We were drifting in space-
time, in touch with what we had
left and could not return to.
We rehearsed the excuses for the deficiencies of love’s
kingdom, avoiding our eyebeams.
Beset, as we were, with science’s signposts, we whimpered
to no purpose that we were lost.
We are here still. What
is survival’s relationship with meaning? The answer once
was the bone’s music at the lips of time. We are incinerating them both now in the mind’s crematorium.
‘The body is mine and the soul is mine’
says the machine. ‘I am at the dark source
where the good is indistinguishable from evil. I fill my tanks up
and there is war. I empty them and there is not peace. I am the sound,
not of the world breathing, but of the catch rather in the world’s breath.’
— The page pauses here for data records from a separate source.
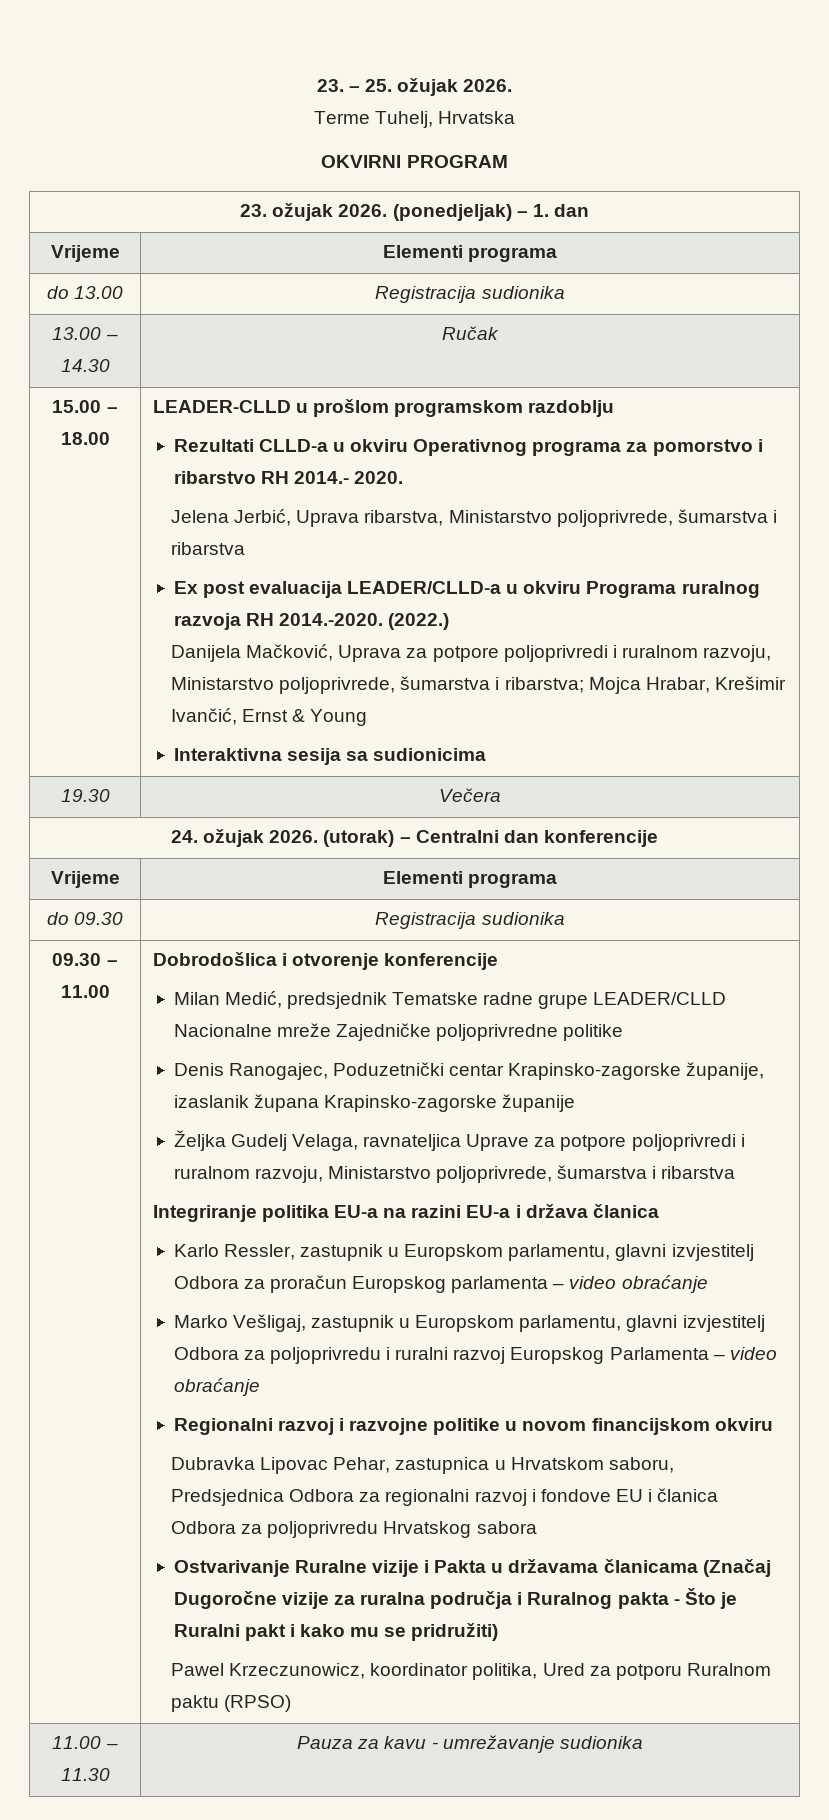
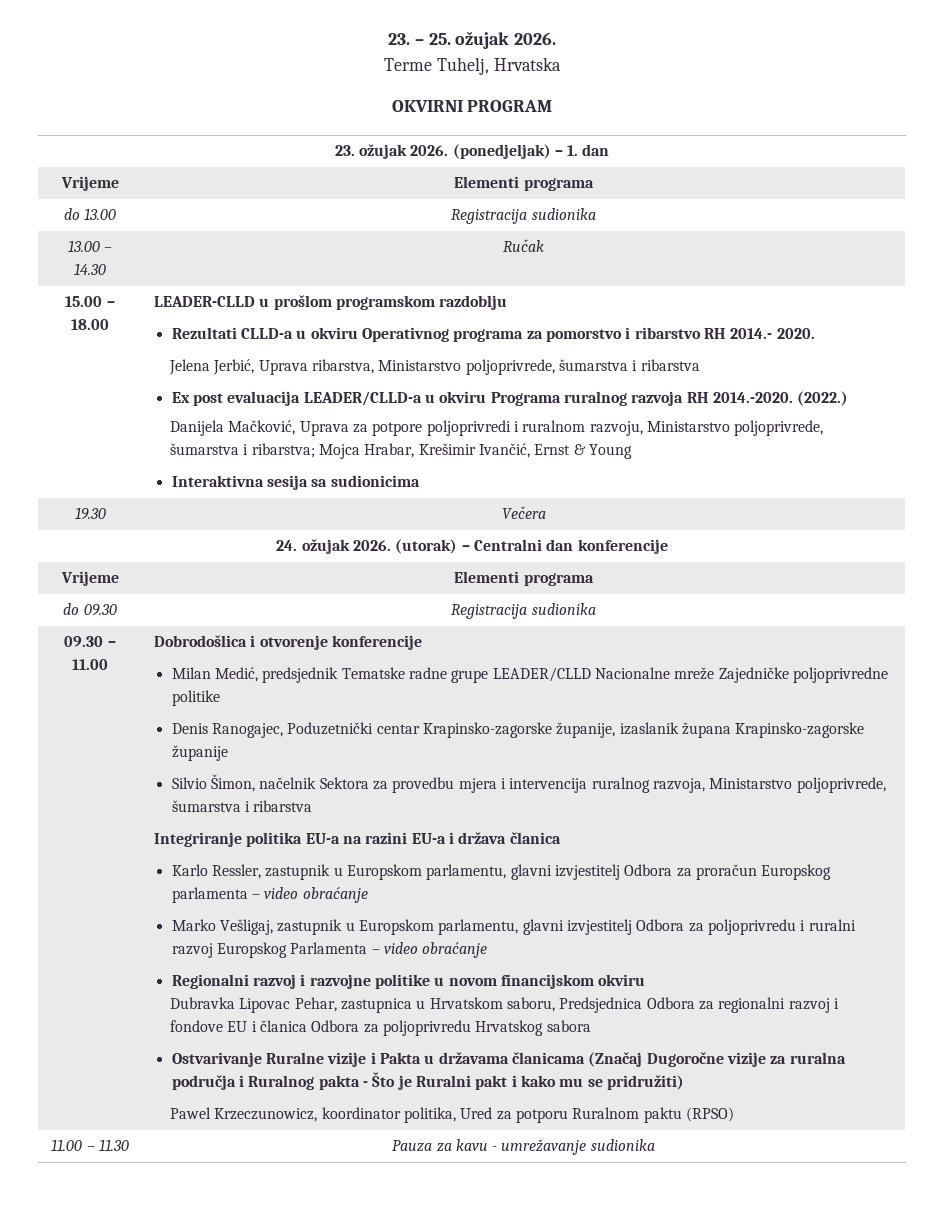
- Željka Gudelj Velaga, ravnateljica Uprave za potpore poljoprivredi i ruralnom razvoju, Ministarstvo poljoprivrede, šumarstva i ribarstva
+ Silvio Šimon, načelnik Sektora za provedbu mjera i intervencija ruralnog razvoja, Ministarstvo poljoprivrede, šumarstva i ribarstva

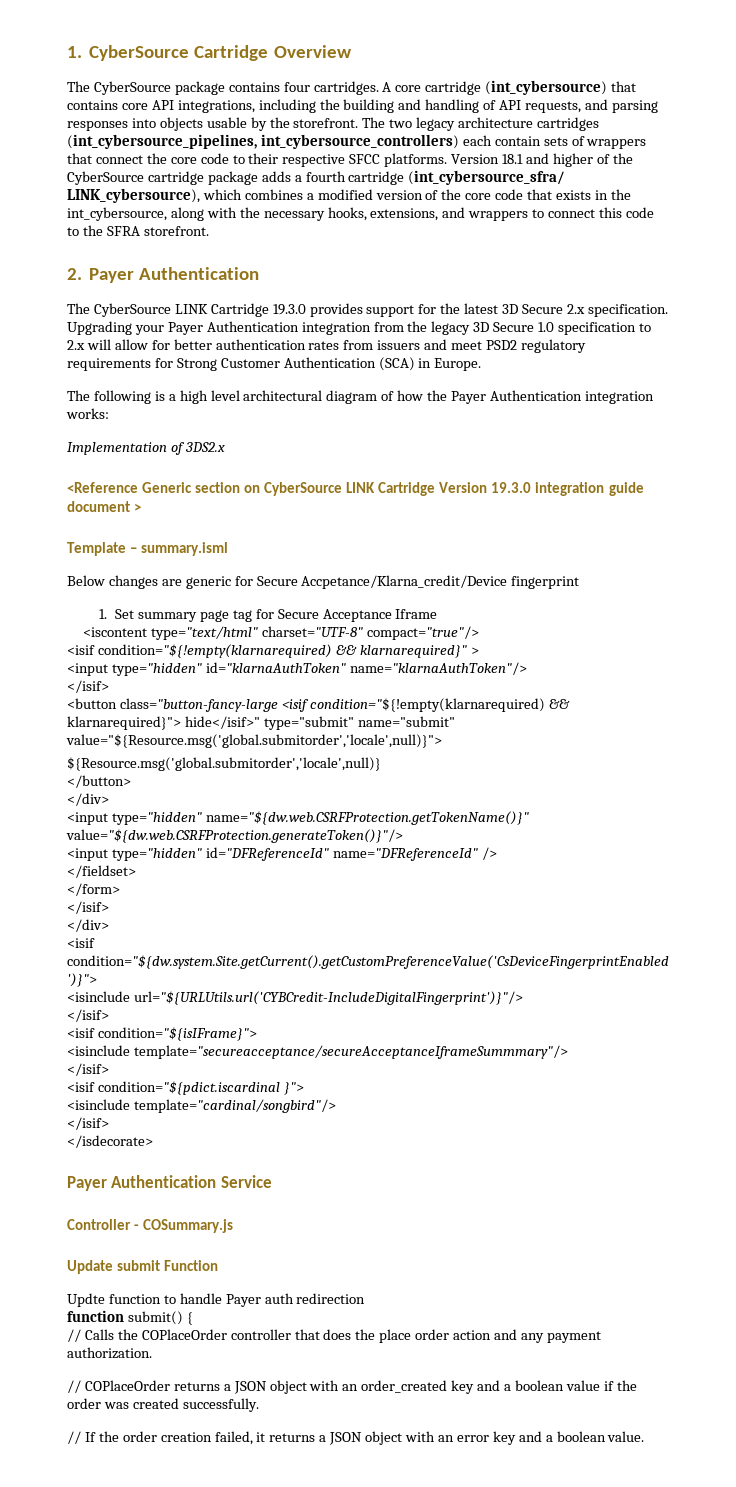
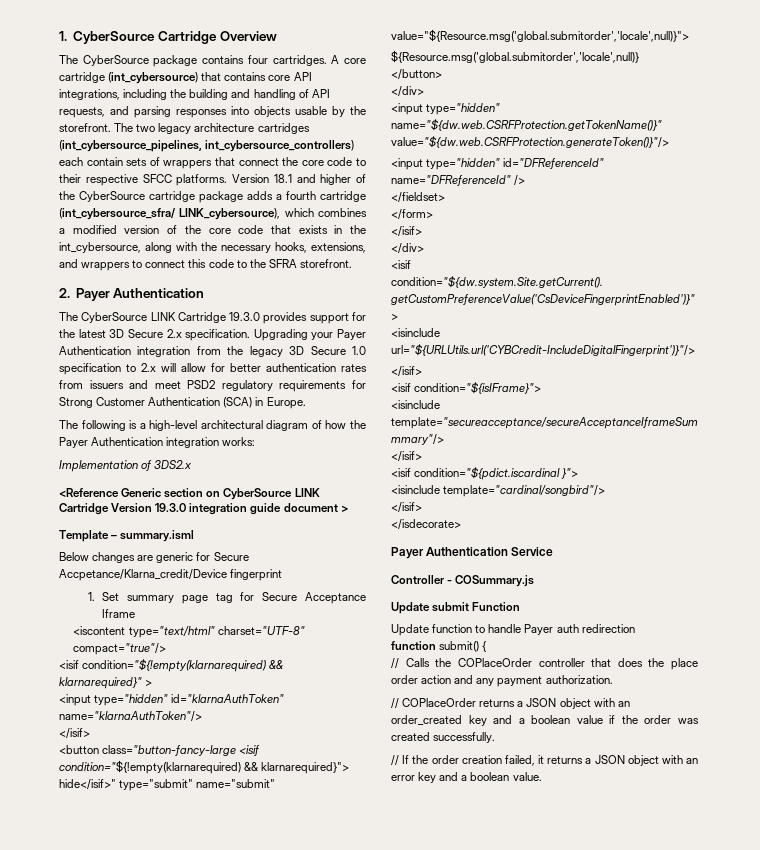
- The following is a high level architectural diagram of how the Payer Authentication integration works:
+ The following is a high-level architectural diagram of how the Payer Authentication integration works:
- Updte function to handle Payer auth redirection
+ Update function to handle Payer auth redirection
Is there a contraceptive for the machine, that we may enjoy
intercourse with it without being overrun
by vocabulary? We go up into the temple of ourselves and give thanks that we are not
as the machine is. But it waits for us outside, knowing that when we emerge it is into the noise of its hand beating on the breast’s iron as Pharisaically as ourselves.
But the silence in the mind
is when we live best, within
listening distance of the silence
we call God. This is the deep
calling to deep of the psalm-
writer, the bottomless ocean we launch the armada of our thoughts on, never arriving.
It is a presence, then, whose margins are our margins;
that calls us out over our own fathoms. What to do but draw a little nearer to such ubiquity by remaining still?
I think that maybe
I will be a little surer
of being a little nearer.
That’s all. Eternity is in the understanding
that that little is more than enough.